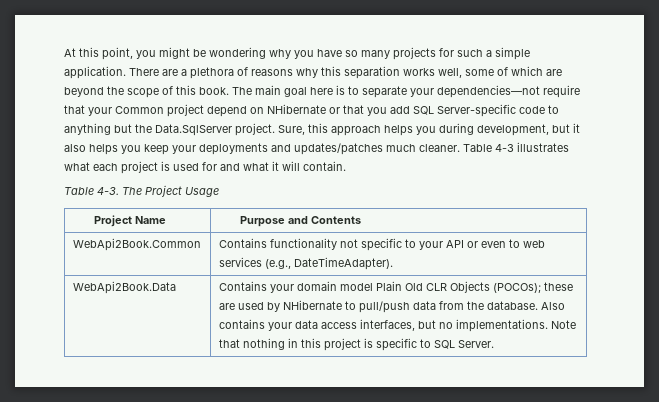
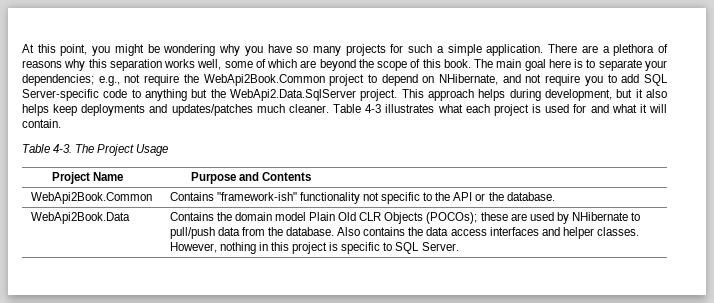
- The main goal here is to separate your dependencies—not require that your Common project depend on NHibernate or that you add SQL Server-specific code to anything but the Data.SqlServer project. Sure, this approach helps you during development, but it also helps you keep your deployments and updates/patches much cleaner.
+ The main goal here is to separate your dependencies; e.g., not require the WebApi2Book.Common project to depend on NHibernate, and not require you to add SQL Server-specific code to anything but the WebApi2.Data.SqlServer project. This approach helps during development, but it also helps keep deployments and updates/patches much cleaner.
- WebApi2Book.Common | Contains functionality not specific to your API or even to web services (e.g., DateTimeAdapter).
+ WebApi2Book.Common | Contains "framework-ish" functionality not specific to the API or the database.
- Contains your domain model Plain Old CLR Objects (POCOs); these are used by NHibernate to pull/push data from the database.
+ Contains the domain model Plain Old CLR Objects (POCOs); these are used by NHibernate to pull/push data from the database.
- Also contains your data access interfaces, but no implementations. Note that nothing in this project is specific to SQL Server.
+ Also contains the data access interfaces and helper classes. However, nothing in this project is specific to SQL Server.

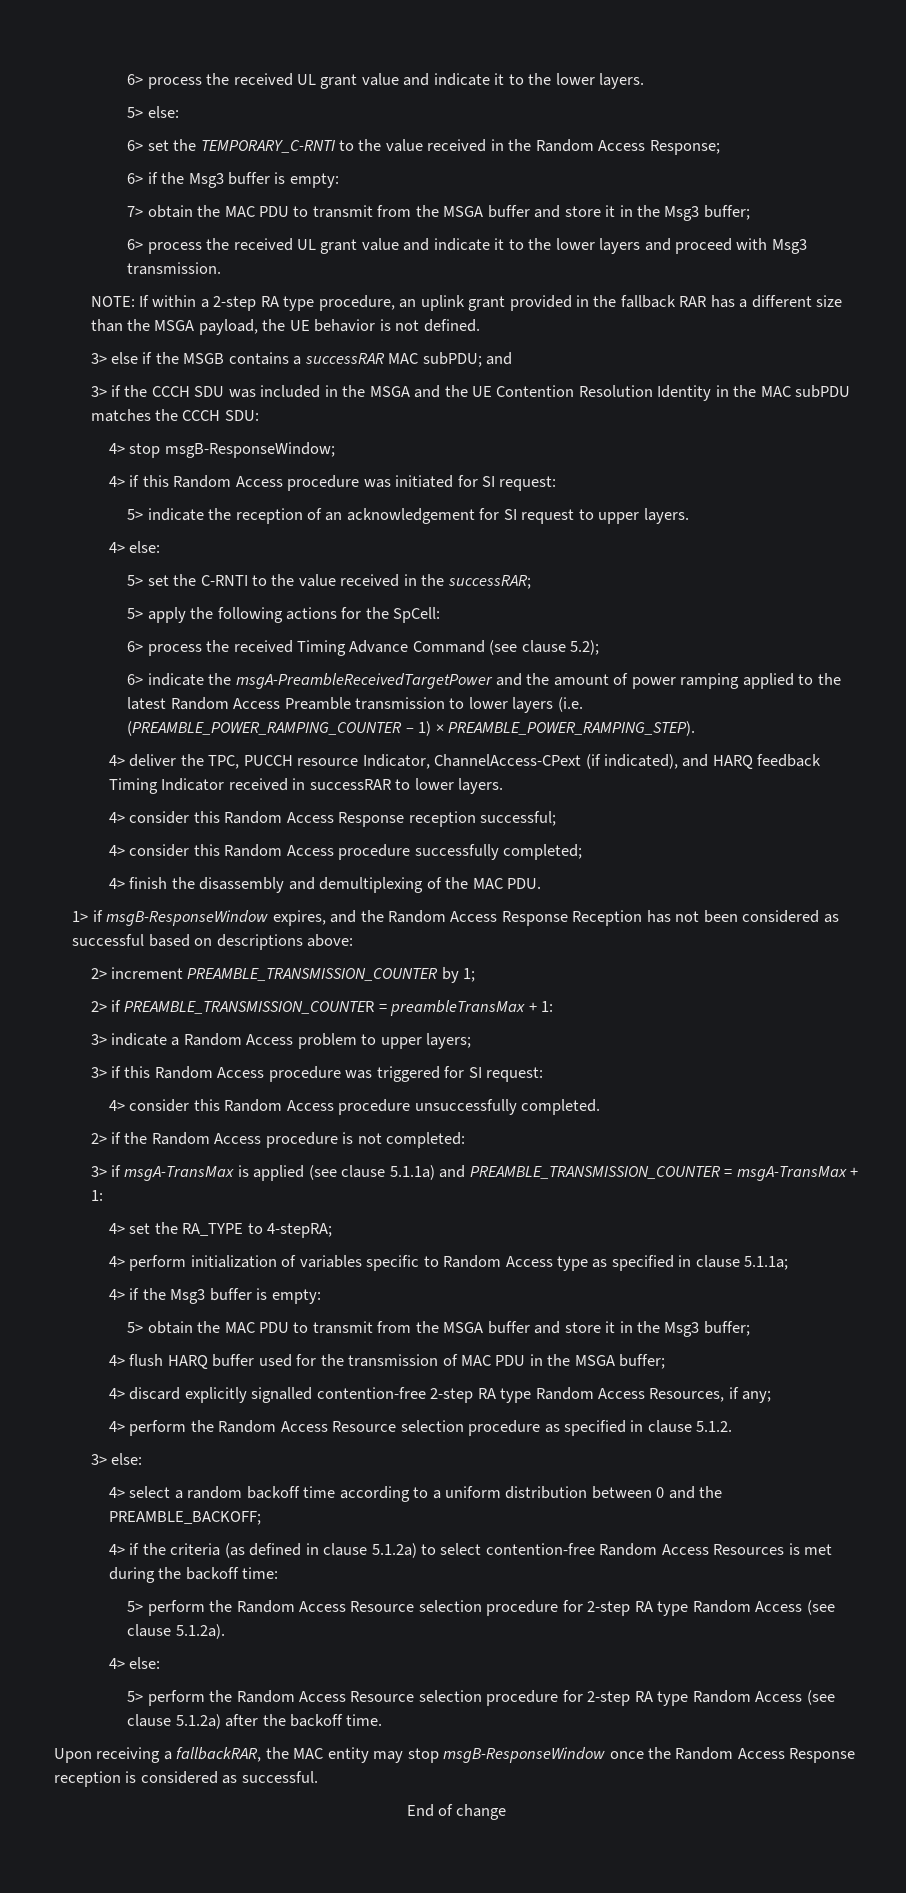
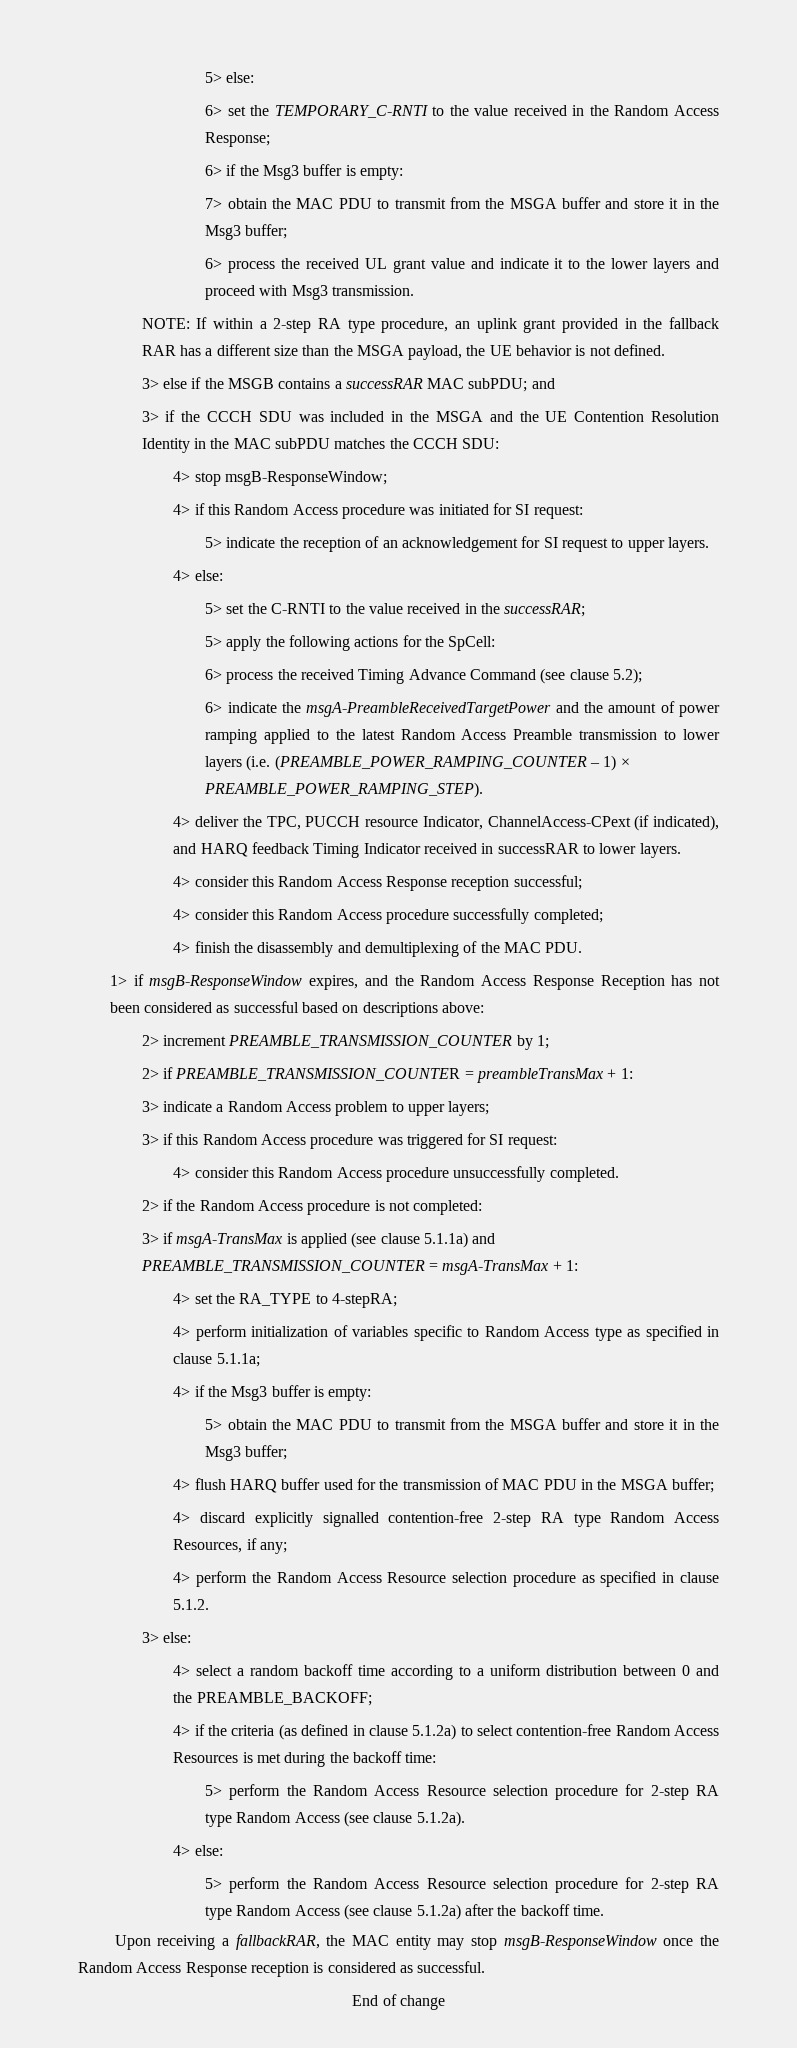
- 6> process the received UL grant value and indicate it to the lower layers.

● ● ●

Work order
Leaving the pictures aside, transcribe exactly the lines from the one containing "keep deployments and updates/patches much cleaner." to the final line of the entries above, both ends included.

Solution for this exercise
+ The main goal here is to separate your dependencies; e.g., not require the WebApi2Book.Common project to depend on NHibernate, and not require you to add SQL Server-specific code to anything but the WebApi2.Data.SqlServer project. This approach helps during development, but it also helps keep deployments and updates/patches much cleaner.
- WebApi2Book.Common | Contains functionality not specific to your API or even to web services (e.g., DateTimeAdapter).
+ WebApi2Book.Common | Contains "framework-ish" functionality not specific to the API or the database.
- Contains your domain model Plain Old CLR Objects (POCOs); these are used by NHibernate to pull/push data from the database.
+ Contains the domain model Plain Old CLR Objects (POCOs); these are used by NHibernate to pull/push data from the database.
- Also contains your data access interfaces, but no implementations. Note that nothing in this project is specific to SQL Server.
+ Also contains the data access interfaces and helper classes. However, nothing in this project is specific to SQL Server.

- 6> process the received UL grant value and indicate it to the lower layers.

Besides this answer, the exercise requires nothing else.